**Required work**
Below are some records. Print exactly the lines between the one holding "feature0, 2020-09-23 01:33:40: none -> 550" and the one holding "feature15, 2020-09-23 01:33:40: none -> 1350", inclusive, and nothing else.

**Supplied data**
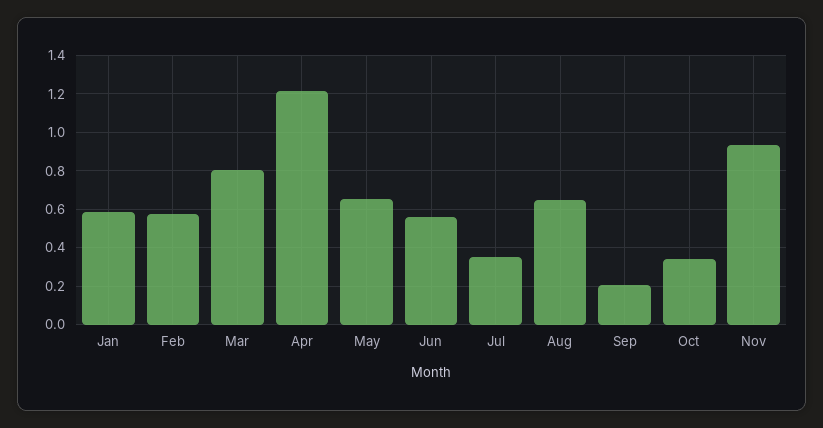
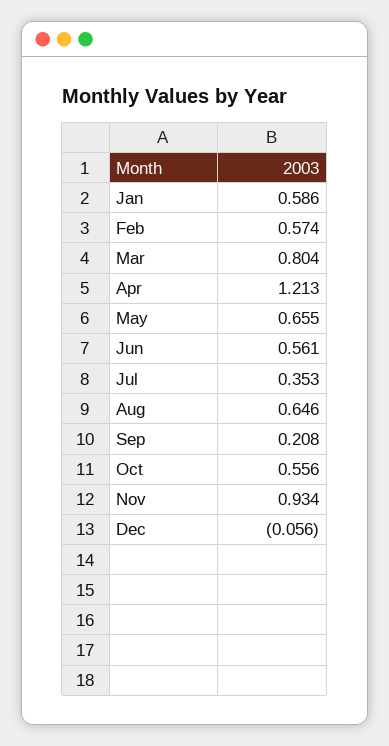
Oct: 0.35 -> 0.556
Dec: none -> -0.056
---
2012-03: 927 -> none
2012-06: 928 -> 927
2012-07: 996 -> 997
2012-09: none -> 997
==
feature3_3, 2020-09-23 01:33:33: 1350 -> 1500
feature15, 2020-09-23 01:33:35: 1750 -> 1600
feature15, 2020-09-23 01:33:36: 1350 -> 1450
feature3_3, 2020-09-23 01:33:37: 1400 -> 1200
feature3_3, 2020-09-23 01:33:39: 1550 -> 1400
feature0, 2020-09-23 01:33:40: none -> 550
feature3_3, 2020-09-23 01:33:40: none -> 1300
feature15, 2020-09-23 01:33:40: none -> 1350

**Result**
feature0, 2020-09-23 01:33:40: none -> 550
feature3_3, 2020-09-23 01:33:40: none -> 1300
feature15, 2020-09-23 01:33:40: none -> 1350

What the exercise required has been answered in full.